The demographics of India explains that we are second most populous country in the world, with over 1.21 billion people (2011 census) which is more than a sixth of the world's population. India owns 17.5% of the world's population, where we are projected to be the world's most populous country by 2025, surpassing China, its population reaching 1.6 billion by 2050. Its population growth rate is 1.41%, ranking 102nd in the world in 2010.Indian population reached the billion mark in 2000.
India has more than 50% of its population below the age of 25 and more than 65% below the age of 35. It is expected that, in 2020, the average age of an Indian will be 29 years, compared to 37 for China and 48 for Japan; and, by 2030, India's dependency ratio should be just over 0.
India has more than two thousand ethnic groups, and every major religion is represented, as are four major families of languages (Indo-European, Dravidian, Austroasiatic and Tibeto-Burman languages) as well as two language isolates (the Nihali language spoken in parts of Maharashtra and the Burushaski language spoken in parts of Jammu and Kashmir).
India is known as the land of spirituality and philosophy, was the birthplace of some religions, which even exist today in the world. We, Indians are known for our traditions, values and religions. Hinduism, Buddhism and Jainism are the three ancient religions which were originated in India.
Hinduism is the most dominant religion of India. Approximately 80% of the population are Hindus, and very less population which comprises of Buddhists, Jains and Sikhs. Hinduism is a colorful religion where Hindus preach various Gods and Goddesses and it is rich in its beliefs and ideas.

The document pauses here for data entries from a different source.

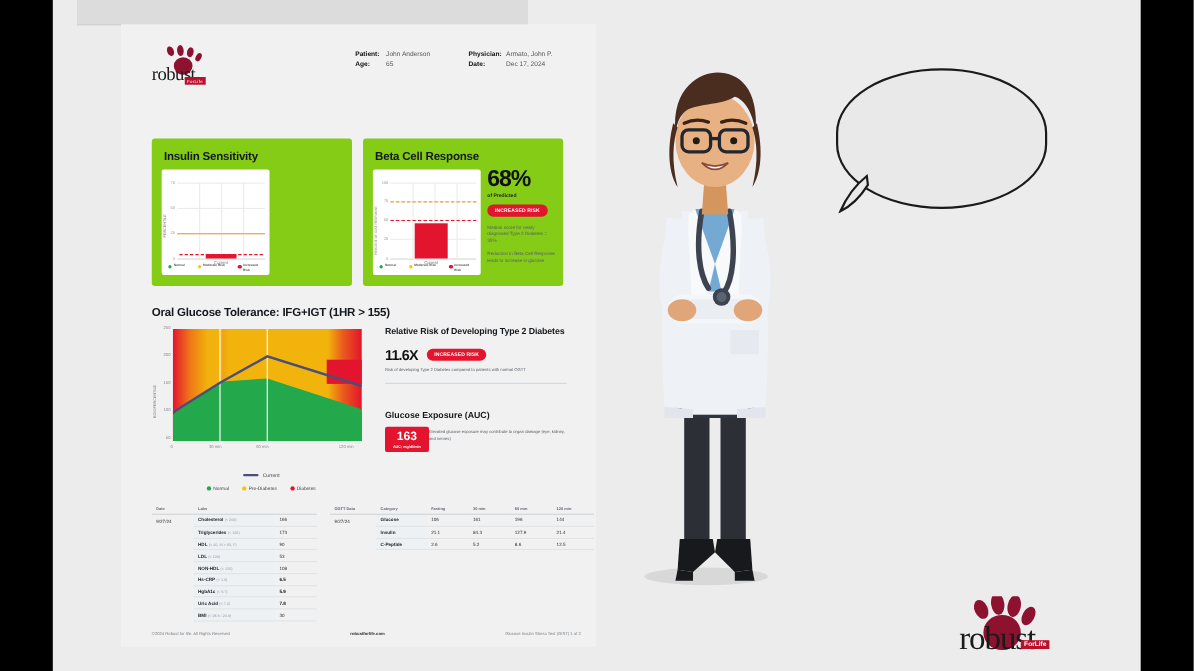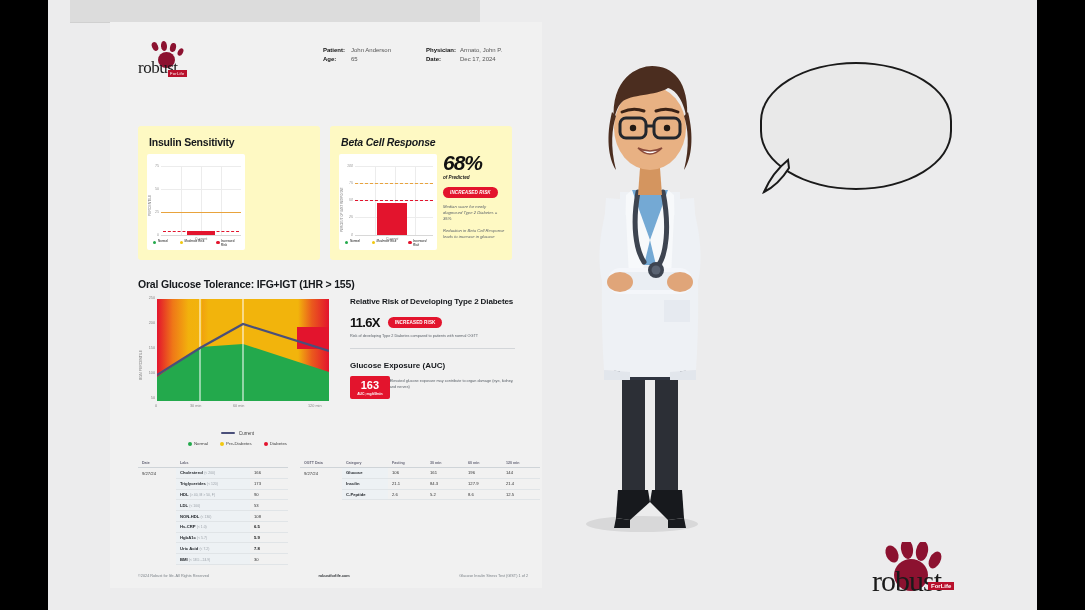"Insulin Sensitivity" .card { background: #fef9c3 -> #84cc16 }
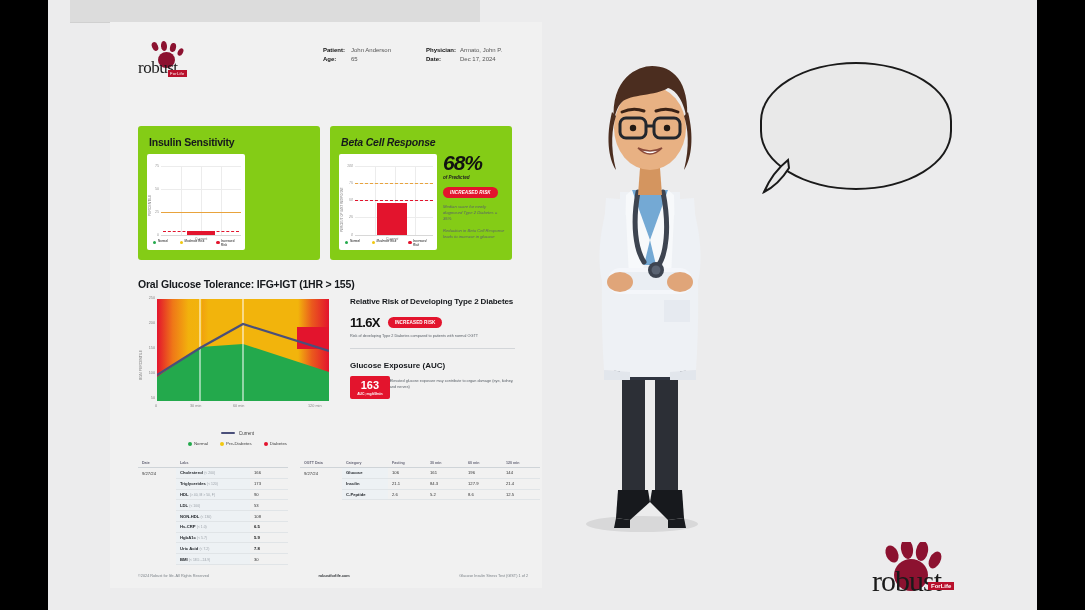"Beta Cell Response" #card-bc { font-style: italic -> none }
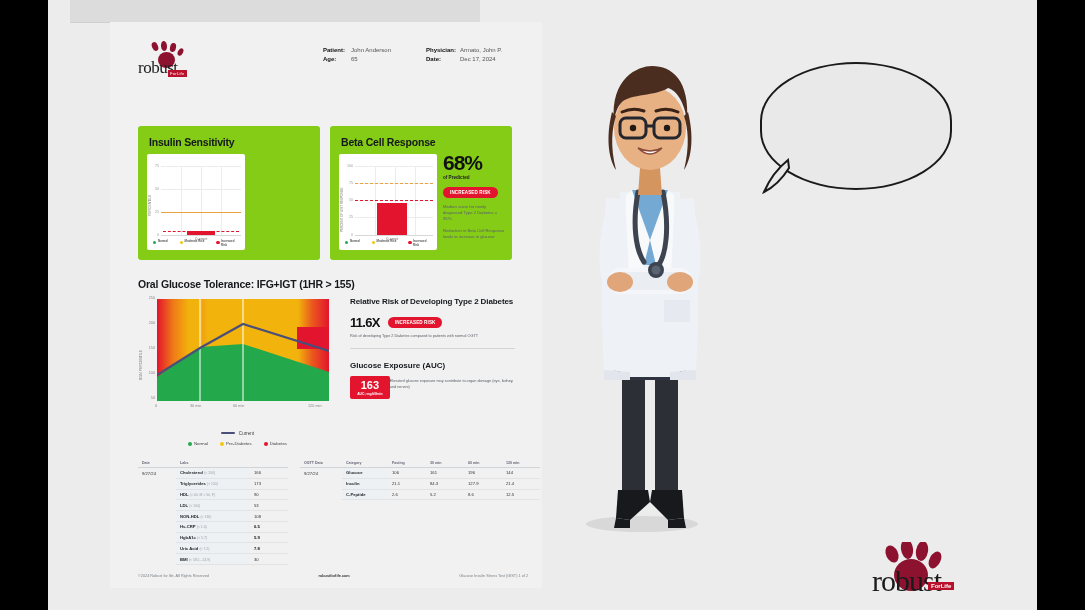"Glucose Exposure (AUC)" .ge-title { margin-top: 12px -> 24px }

Buddhism is 2500 years old religion. It takes its name from a special individual known as 'the Buddha'. The religion is practiced all over the world and is popular in western countries like in Europe and USA. Jainism and Sikhism are again famous ancient religions which people in India follow. India also owns followers of many non-India religions such as Islam, Christianity and Zoroastrianism. . The largest non-Indian religion is Islam. 12% of India's population. Christians are more then 2% of India's population. Zoroastrians make less than 0.01% of India's population. There are also a few thousand Jews in India. Judaism and Christianity might have arrived in India before they arrived in Europe.